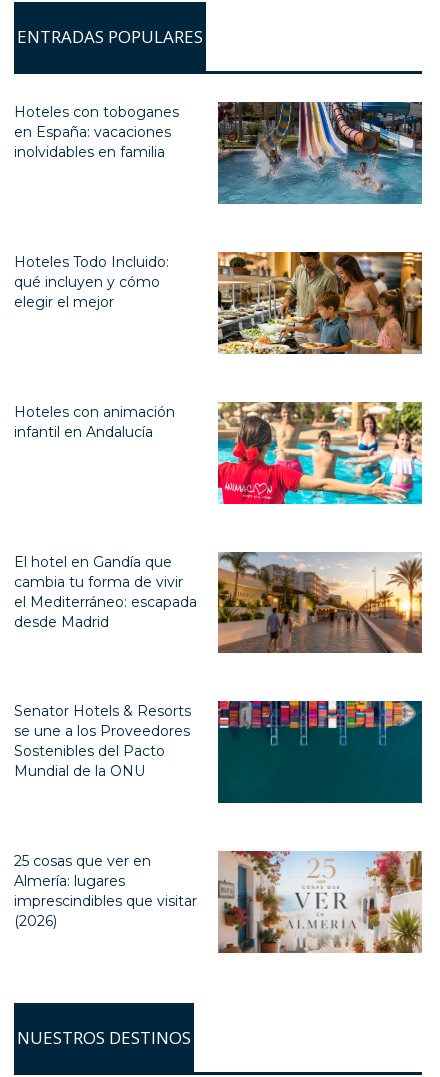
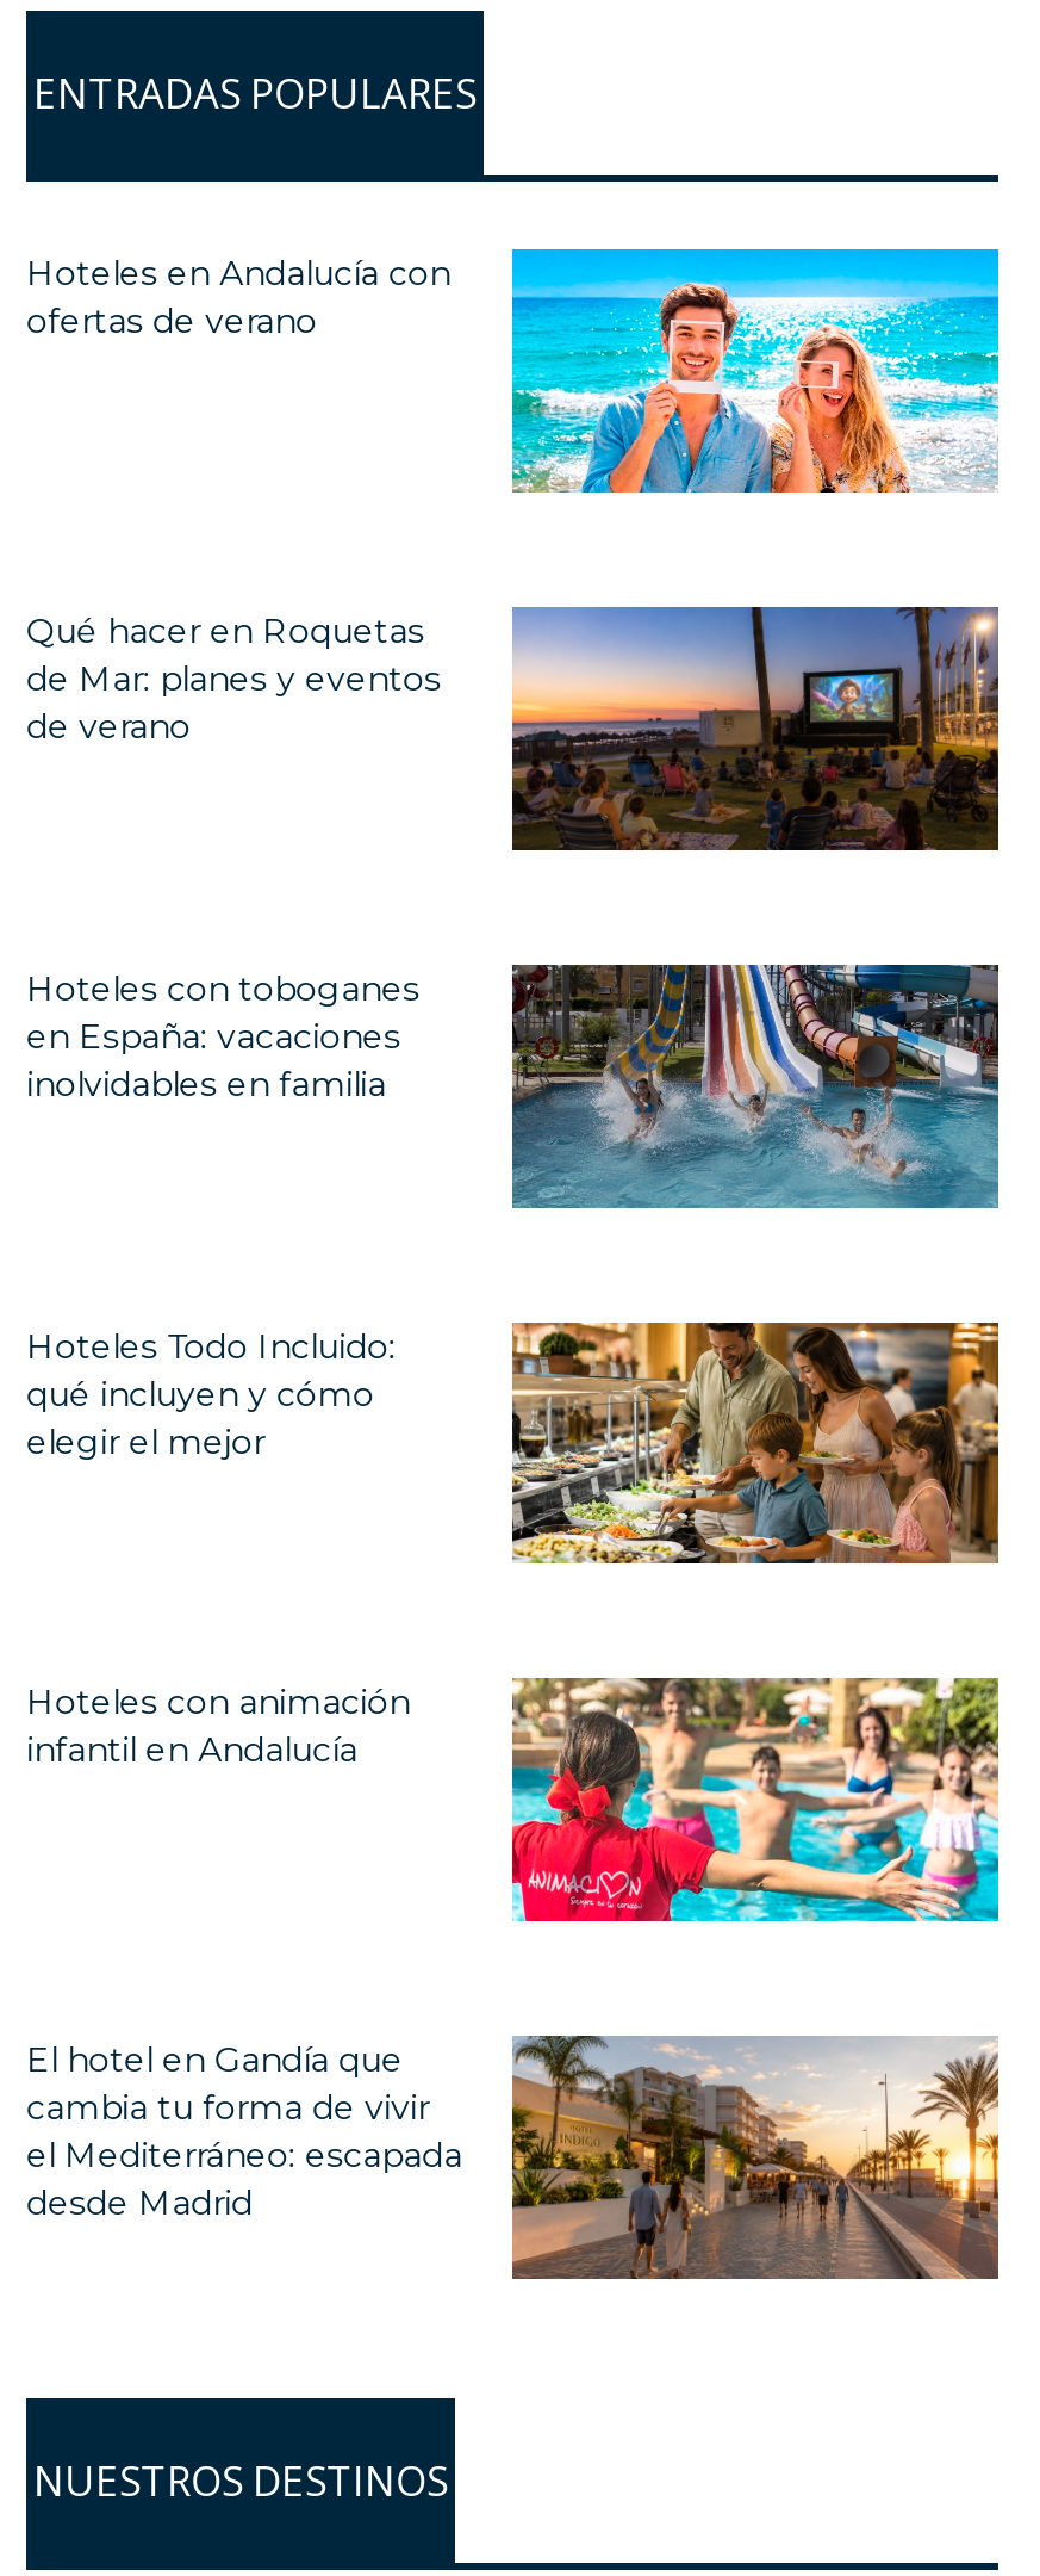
none -> [27,247,1001,495] [image] | Hoteles en Andalucía con | ofertas de verano
none -> [27,605,1001,853] [image] | Qué hacer en Roquetas | de Mar: planes y eventos | de verano
moved [14,100,424,630] -> [27,960,1003,2225]: [image] | Hoteles con toboganes | en España: vacaciones | ... | el Mediterráneo: escapada | desde Madrid
[14,700,423,804] [image] | Senator Hotels & Resorts | se une a los Proveedores | Sostenibles del Pacto | Mundial de la ONU -> none
[14,850,422,953] [image] | 25 cosas que ver en | Almería: lugares | imprescindibles que visitar | (2026) -> none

WORK INSTRUCTION: Write out an exact transcription of the line with "[14,700,423,804] [image] |" and of each line after it; stop at the end of the records.

ANSWER TO THE EXERCISE:
[14,700,423,804] [image] | Senator Hotels & Resorts | se une a los Proveedores | Sostenibles del Pacto | Mundial de la ONU -> none
[14,850,422,953] [image] | 25 cosas que ver en | Almería: lugares | imprescindibles que visitar | (2026) -> none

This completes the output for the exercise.